CTSAC: Curriculum-Based Transformer Soft Actor-Critic for Goal-Oriented Robot Exploration
This addresses challenges in autonomous robotic exploration for applications like search and rescue, though it appears incremental as it builds on existing SAC and Transformer methods.
The paper tackled the problem of limited reasoning, slow convergence, and Sim-to-Real transfer in RL-based robotic exploration by proposing CTSAC, which integrates a Transformer into SAC with curriculum learning, resulting in improved success rates and exploration efficiency in simulations and real-world tests.

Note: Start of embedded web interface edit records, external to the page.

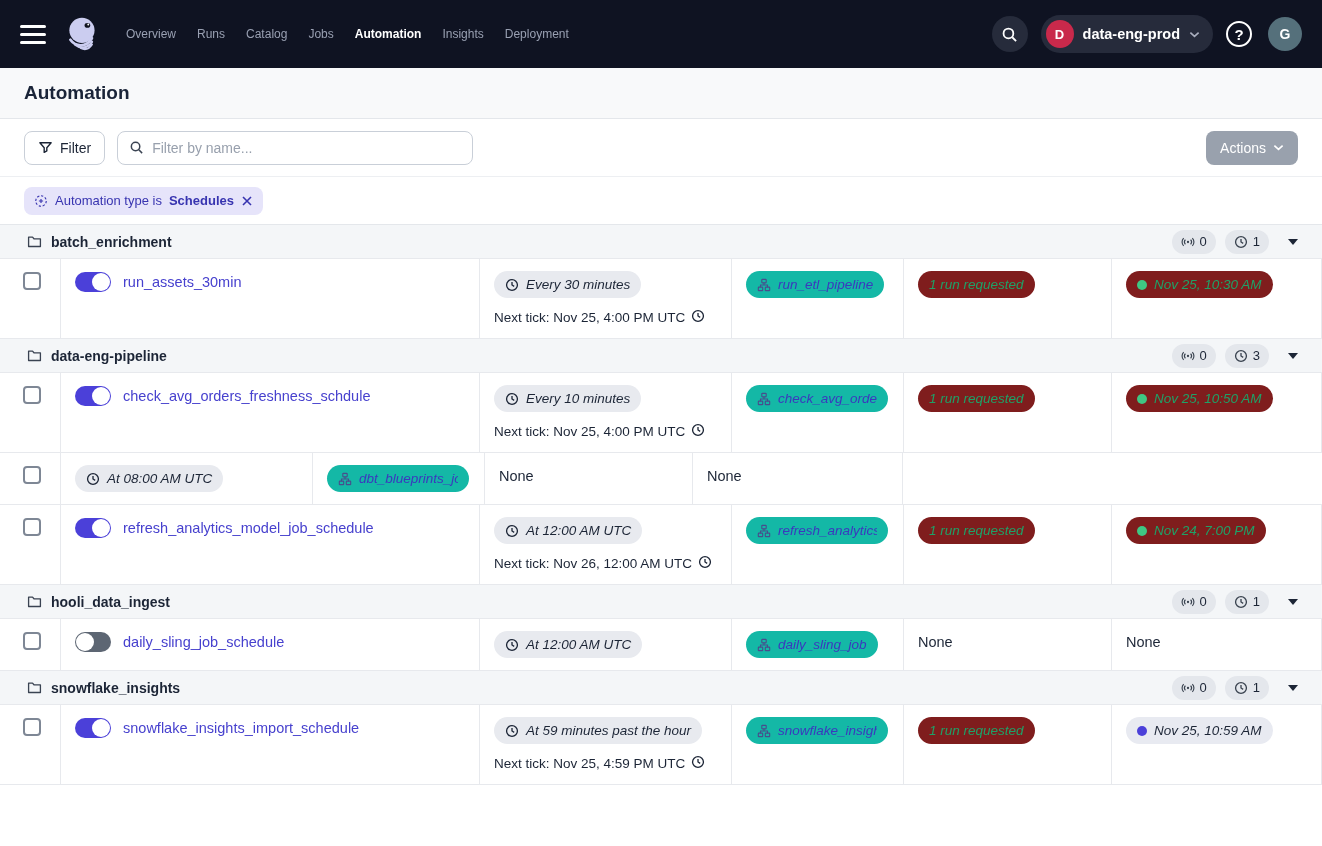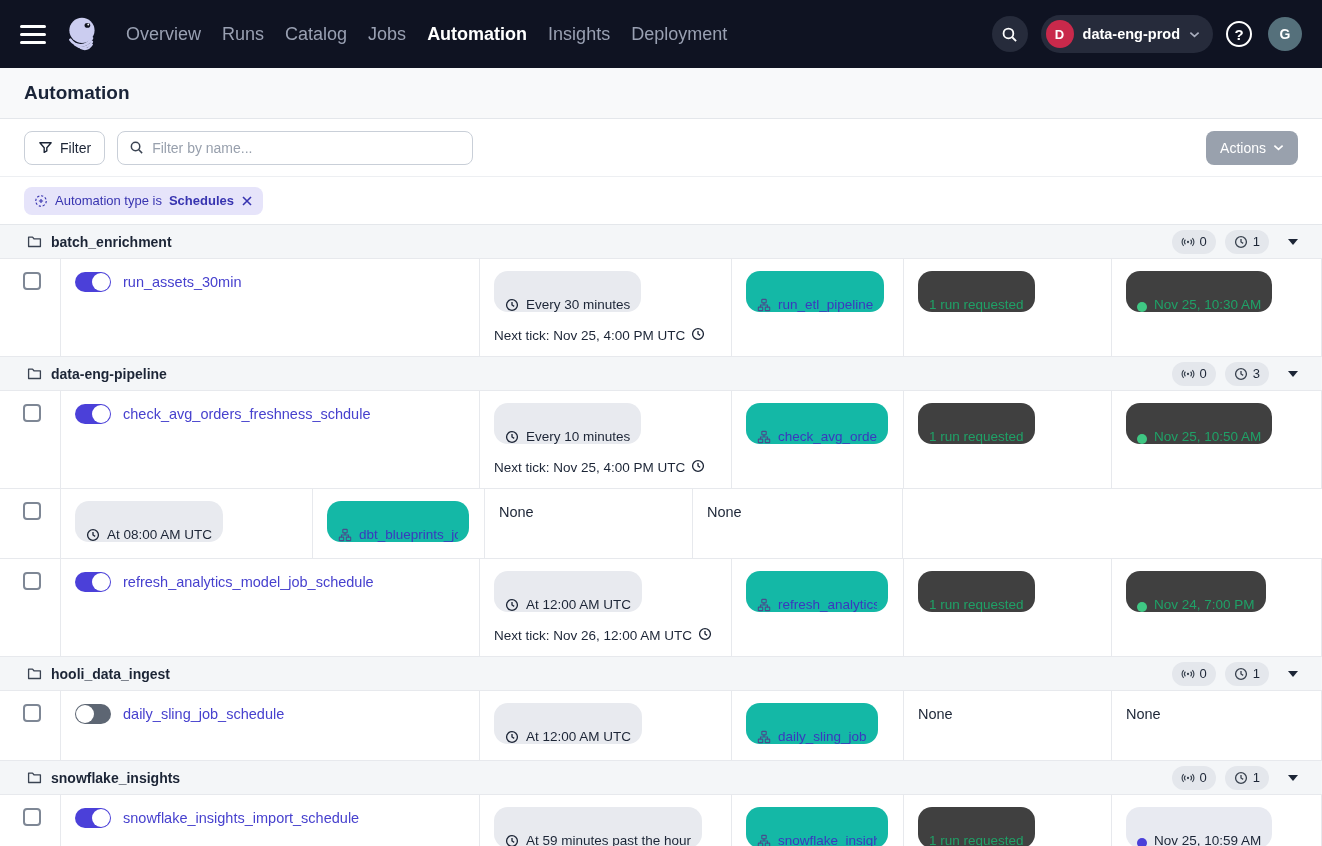--- a/index.html
+++ b/index.html
@@ -5,21 +5,21 @@
   * { box-sizing: border-box; margin: 0; padding: 0; }
   html,body { width:1322px; height:846px; overflow:hidden; background:#fff;
     font-family:"Liberation Sans", sans-serif; color:#1C2536; }
 
   
   .topnav{ height:68px; background:#0F1322; display:flex; align-items:center; padding:0 20px; }
   .hamburger{ width:26px; display:flex; flex-direction:column; gap:5px; cursor:pointer; margin-right:16px;}
   .hamburger span{ display:block; height:3px; background:#fff; border-radius:2px;}
   .logo{ width:42px; height:42px; margin-right:22px; }
   .navlinks{ display:flex; align-items:center; gap:21px; }
-  .navlink{ font-size:18px; font-weight:500; color:#99A0B2; cursor:pointer; white-space:nowrap;}
+  .navlink{ font-size:12px; font-weight:500; color:#99A0B2; cursor:pointer; white-space:nowrap;}
   .navlink.active{ color:#fff; font-weight:700; }
   .nav-right{ margin-left:auto; display:flex; align-items:center; gap:13px; }
   .nav-search-btn{ width:36px; height:36px; border-radius:50%; background:#262B3B; color:#fff;
     display:flex; align-items:center; justify-content:center; cursor:pointer;}
   .deploy-pill{ height:38px; border-radius:19px; background:#262B3B; display:flex; align-items:center;
     gap:9px; padding:0 13px 0 5px; cursor:pointer;}
   .deploy-badge{ width:28px; height:28px; border-radius:50%; background:#C9294B; color:#fff;
     font-size:13px; font-weight:700; display:flex; align-items:center; justify-content:center;}
   .deploy-label{ color:#fff; font-size:14.5px; font-weight:600;}
   .deploy-chevron{ color:#A9AEBE; display:flex; }
@@ -77,27 +77,27 @@
   .data-row:last-child{ min-height:70px; }
   .col{ border-right:1px solid #E7E9ED; padding:12px 16px 12px 14px;}
   .col.w-cb{ padding:13px 0 0 23px; align-items:flex-start;}
   .name-col{ display:flex; align-items:flex-start; gap:12px; padding-top:13px;}
   .name-link{ font-size:14.5px; color:#4741CE; cursor:pointer; text-decoration:none; line-height:20px;}
   .switch{ width:36px; height:20px; border-radius:10px; position:relative; flex:none; cursor:pointer;}
   .switch.on{ background:#4B40D9; } .switch.off{ background:#5D6673; }
   .knob{ position:absolute; top:1px; width:18px; height:18px; border-radius:50%; background:#fff;}
   .switch.on .knob{ right:1px; } .switch.off .knob{ left:1px; }
 
-  .pill{ display:inline-flex; align-items:flex-end; gap:7px; height:41px; padding:0 11px;
-    border-radius:14px; font-size:13.5px; white-space:nowrap;}
+  .pill{ display:inline-flex; align-items:center; gap:7px; height:27px; padding:0 11px;
+    border-radius:14px; font-size:13.5px; white-space:nowrap;font-style:italic;}
   .pill .pi{ display:flex; flex:none;}
   .pill.gray{ background:#E8EAEF; color:#1C2536;}
   .pill.lav{ background:#14b8a6; color:#3B38BE; max-width:142px; overflow:hidden; cursor:pointer;}
   .pill.lav .pi{ color:#474E8C;}
-  .pill.green{ background:#404040; color:#1FA167; cursor:pointer;}
+  .pill.green{ background:#7f1d1d; color:#1FA167; cursor:pointer;}
   .pill.grayrun{ background:#E8EAF1; color:#1C2536; cursor:pointer;}
   .tgt-text{ overflow:hidden; white-space:nowrap;}
   .dot{ width:10px; height:10px; border-radius:50%; flex:none;}
   .dot.success{ background:#3FC783;} .dot.in_progress{ background:#4B40D9;}
   .next-tick{ display:flex; align-items:center; gap:6px; margin-top:11px; font-size:13.5px; color:#1C2536;}
   .none-text{ font-size:14.5px; color:#1C2536; line-height:22px;}
 </style>
 </head>
 <body>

With the increasing demand for efficient and flexible robotic exploration solutions, Reinforcement Learning (RL) is becoming a promising approach in the field of autonomous robotic exploration. However, current RL-based exploration algorithms often face limited environmental reasoning capabilities, slow convergence rates, and substantial challenges in Sim-To-Real (S2R) transfer. To address these issues, we propose a Curriculum Learning-based Transformer Reinforcement Learning Algorithm (CTSAC) aimed at improving both exploration efficiency and transfer performance. To enhance the robot's reasoning ability, a Transformer is integrated into the perception network of the Soft Actor-Critic (SAC) framework, leveraging historical information to improve the farsightedness of the strategy. A periodic review-based curriculum learning is proposed, which enhances training efficiency while mitigating catastrophic forgetting during curriculum transitions. Training is conducted on the ROS-Gazebo continuous robotic simulation platform, with LiDAR clustering optimization to further reduce the S2R gap. Experimental results demonstrate the CTSAC algorithm outperforms the state-of-the-art non-learning and learning-based algorithms in terms of success rate and success rate-weighted exploration time. Moreover, real-world experiments validate the strong S2R transfer capabilities of CTSAC.